BAB 10:

1.5K 242 3
                                    


Sadam baru saja membawa Salsa ke rumah temannya. Dia meminta maaf atas perbuatan Salsa. Sepulang dari rumah teman Salsa, Sadam membawa Salsa ke kedai es krim.

"Salsa masih belum mau bercerita?" tanya Sadam. Sejak kejadian tiga hari lalu, Salsa belum juga bercerita pada Sadam apa yang terjadi. Di depannya, Salsa menggeleng. Sadam mengangguk. Dia tidak bisa memaksa anaknya itu.

Sejak mereka tinggal bersama, Salsa tidak pernah bertanya kenapa Sadam dan Elsa harus hidup berjauhan.
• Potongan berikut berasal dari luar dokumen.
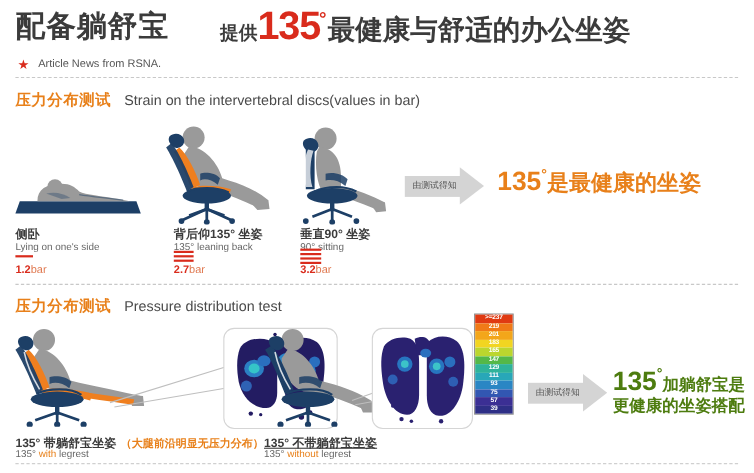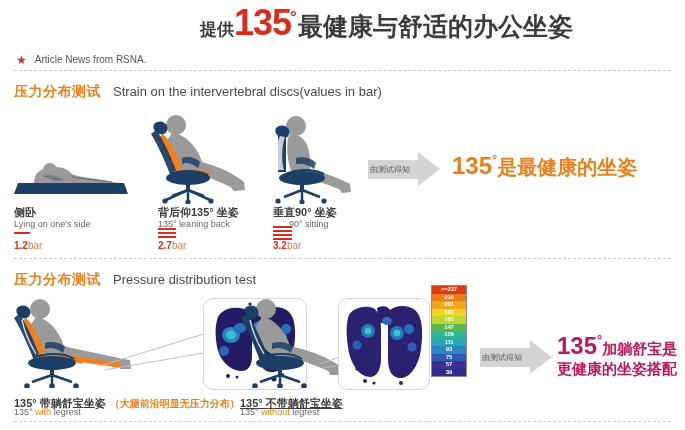--- a/index.html
+++ b/index.html
@@ -69,28 +69,28 @@
   .arrow .shaft{
     position:absolute;left:0;top:8px;width:52px;height:19px;background:#d4d4d4;
   }
   .arrow .head{
     position:absolute;left:50px;top:0;width:0;height:0;
     border-top:17px solid transparent;border-bottom:17px solid transparent;
     border-left:22px solid #d4d4d4;
   }
   .arrow .cap{
     position:absolute;left:2px;top:8px;width:50px;height:19px;
-    font-size:8px;color:#555;line-height:19px;text-align:left;white-space:nowrap;font-family:Liberation Mono, monospace;
+    font-size:8px;color:#555;line-height:19px;text-align:center;white-space:nowrap;font-family:Liberation Mono, monospace;
   }
 
   .callout{position:absolute;white-space:nowrap;color:#e8801a;}
   .callout .big{font-size:24px;font-weight:bold;letter-spacing:0px;}
   .callout .deg{font-size:13px;font-weight:bold;vertical-align:super;position:relative;top:-4px;}
   .callout .cn{font-size:20px;font-weight:bold;}
-  .callout2{position:absolute;color:#be185d;line-height:20px;}
+  .callout2{position:absolute;color:#4d7c0f;line-height:20px;}
   .callout2 .l1,.callout2 .l2{display:block;white-space:nowrap;}
 
   
   .legend{position:absolute;width:34px;border:1px solid #8a8a8a;}
   .legend div{
     height:7.5px;line-height:7.5px;font-size:6px;text-align:center;
     color:#fff;font-weight:bold;letter-spacing:-0.2px;
   }
 
   
@@ -107,20 +107,21 @@
   .orange-note{color:#e8801a;font-size:10px;font-weight:bold;}
   svg{display:block;}
 </style>
 </head>
 <body>
 
 <div class="page">
 
   <div class="header">
 
+    <div class="hdr-title">配备躺舒宝</div>
 
     <div class="hdr-right">
       <span class="hdr-small">提供</span><span class="hdr-num">135</span><span class="hdr-deg">°</span><span class="hdr-tail">最健康与舒适的办公坐姿</span>
     </div>
 
     <div class="byline">
       <span class="star">★</span><span class="byline-txt">Article News from RSNA.</span>
     </div>
 
     <div class="rule"></div>
@@ -200,21 +201,21 @@
   <div class="stack" style="left:158px;top:228px;">
     <i style="width:18px;"></i>
       <i style="width:18px;"></i>
       <i style="width:18px;"></i>
   </div>
   <div style="position:absolute;left:158px;top:240px;" class="bar-val">
     <span>2.7</span><span class="bar-unit">bar</span>
   </div>
 
   <div style="position:absolute;left:273px;top:205px;" class="lbl-cn">垂直90° 坐姿</div>
-  <div style="position:absolute;left:273px;top:219px;margin-left:16px;" class="lbl-en">90° sitting</div>
+  <div style="position:absolute;left:273px;top:219px;" class="lbl-en">90° sitting</div>
   <div class="stack" style="left:273px;top:226px;">
     <i style="width:19px;"></i>
       <i style="width:19px;"></i>
       <i style="width:19px;"></i>
       <i style="width:19px;"></i>
   </div>
   <div style="position:absolute;left:273px;top:240px;" class="bar-val">
     <span>3.2</span><span class="bar-unit">bar</span>
   </div>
Anak itu hanya mengangguk ketika Sadam berkata kedua orang tuanya tidak bisa hidup bersama dan Salsa harus bersama Sadam.

Ketika Sadam dan Elsa berpisah, Salsa masih begitu kecil. Dia tidak mengerti apa-apa, bahkan mungkin saat itu dia tidak mengingat Elsa.

Salsa hanya sekali bertemu Elsa secara langsung, ketika Elsa ke Singapura. Sisanya, mereka hanya berhubungan melalui panggilan video dan e-mail. Sejauh ini, Sadam tidak mengetahui bagaimana perasaan Salsa sebenarnya. Kalau diingat-ingat, dia tidak pernah melakukan pembicaraan serius dengan Salsa.

Sadam baru menyadari bahwa anaknya itu sudah bisa diajak bicara dan memiliki perasaan yang belum Sadam mengerti.

Ketika datang ke rumah teman Salsa tadi, orang tuanya berkata Salsa tiba-tiba menyerang anak mereka dengan pensil. Cerita itu sama seperti yang dikatakan oleh kepala sekolah. Saat itu tidak banyak anak di sekitar mereka, sehingga tidak banyak yang tahu mengenai kejadian itu. Satu-satunya yang bicara adalah anak mereka, Salsa sama sekali tidak membuka suara.

Namun, Sadam tidak mau mempercayai cerita-cerita itu begitu saja. Dia ingin tahu dari pihak Salsa. Sadam ingin tahu alasan Salsa melakukan itu.

Di depannya Salsa sibuk menjilat es krimnya, Sadam melihat di pipi anaknya itu ada setitik es krim. Dia mengulurkan tangan dan membersihkannya.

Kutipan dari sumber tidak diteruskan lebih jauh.